La concreción táctica de esta orientación sería el apoyo en los parlamentos autonómicos y estatal de un gobierno minoritario del PSOE frente a la derecha. La correlación de fuerzas para IU es mejor en estas instancias institucionales que en el seno de los gobiernos y la autonomía de su acción política le pondría a salvo de la erosión electoral por la aplicación de políticas socio-liberales o centralistas, permitiéndole la resistencia en la movilización. Esta fue, en definitiva, la política de Rifondazione Comunista frente al gobierno Prodi en Italia /7.

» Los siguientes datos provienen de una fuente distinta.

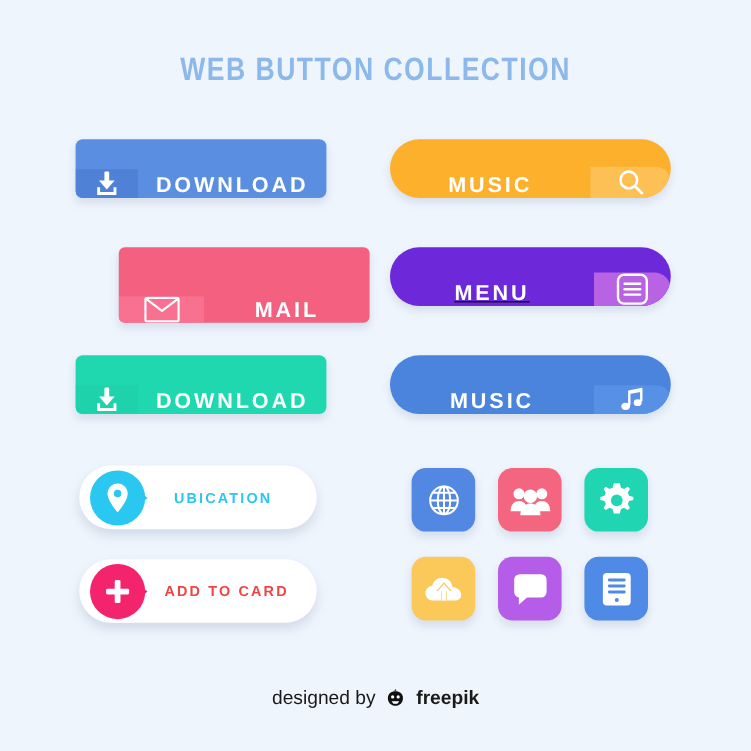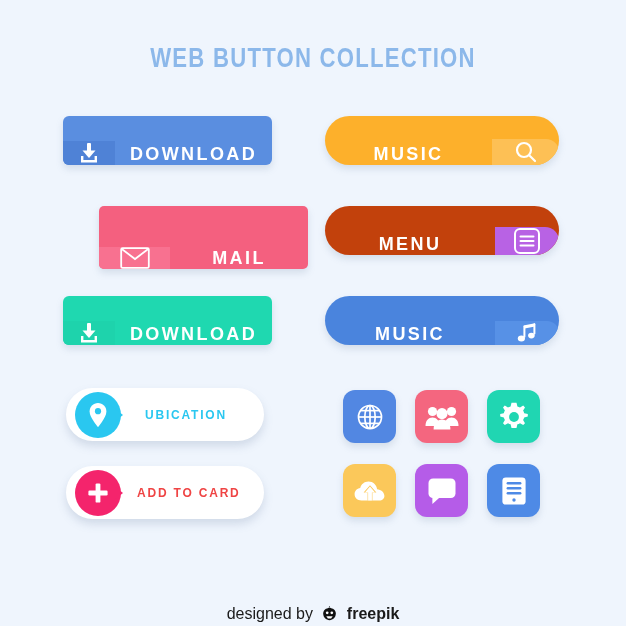"MENU" #btn-menu { background: #c2410c -> #6d28d9; text-decoration: none -> underline }
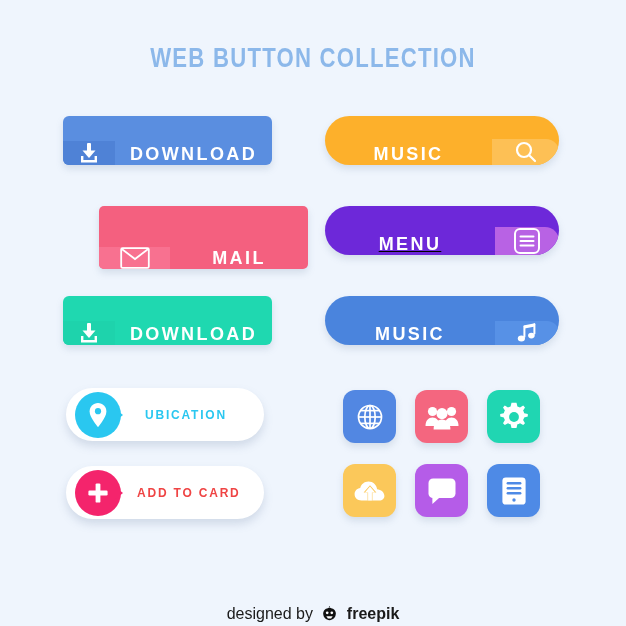"designed by freepik" .footer { top: 605px -> 573px }
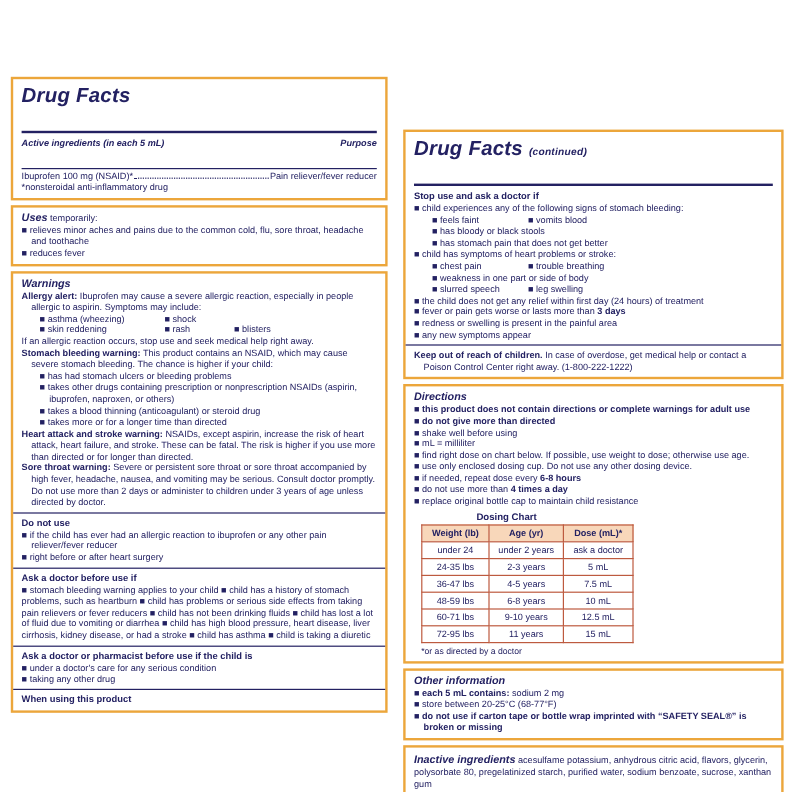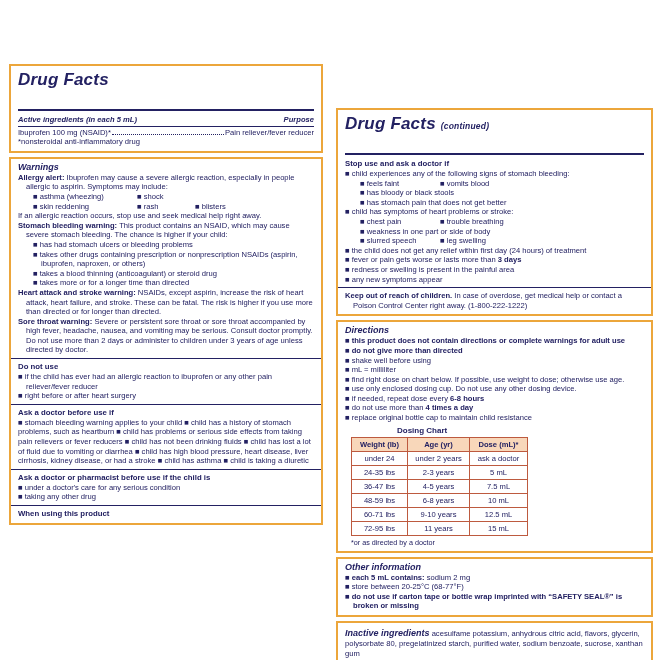"Active ingredients (in each 5" .ai-head { padding-bottom: 1px -> 15px }
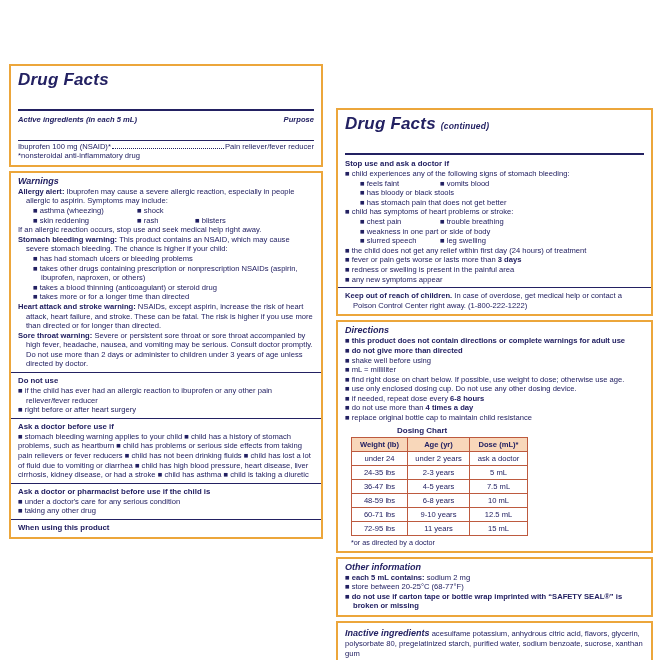"Uses temporarily:" div.box { html: none -> <div> <div><span>Uses</span><span> temporarily:</span></div> <div>■ relieves minor aches and pains due to the common cold, flu, sore throat, headache and toothache</div> <div>■ reduces fever</div> </div> }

Existe sin duda una experiencia social acumulada tras el largo período de gobiernos socio-liberales del PSOE, junto a debilidad de Zapatero como candidato, que explican que su alternancia bipartidista no sea capaz de recuperar por si mismo una mayoría electoral de izquierdas. La resistencia social en Andalucía, Extremadura o Castilla-La Mancha se expresa ante todo contra el mal gobierno, y en algunos casos corrupción, de los gobiernos autonómicos del PSOE. En la coyuntura política anterior –desde mayo del 2001 con las elecciones vascas hasta las elecciones catalanas en noviembre del 2003- una política de sostener al PSOE, “como la cuerda sostiene al ahorcado” por utilizar la vieja formula leninista, era la más prudente para la izquierda alternativa. Pero en la nueva situación resulta incomprensible para la inmensa mayoría de los votantes y militantes de IU y se ha convertido además en una mera formula propagandística negativa porque la mayoría de IU y sus votantes quieren hacer la experiencia de “gobernar contra el PP” sin que les parezca contradictorio con continuar las movilizaciones.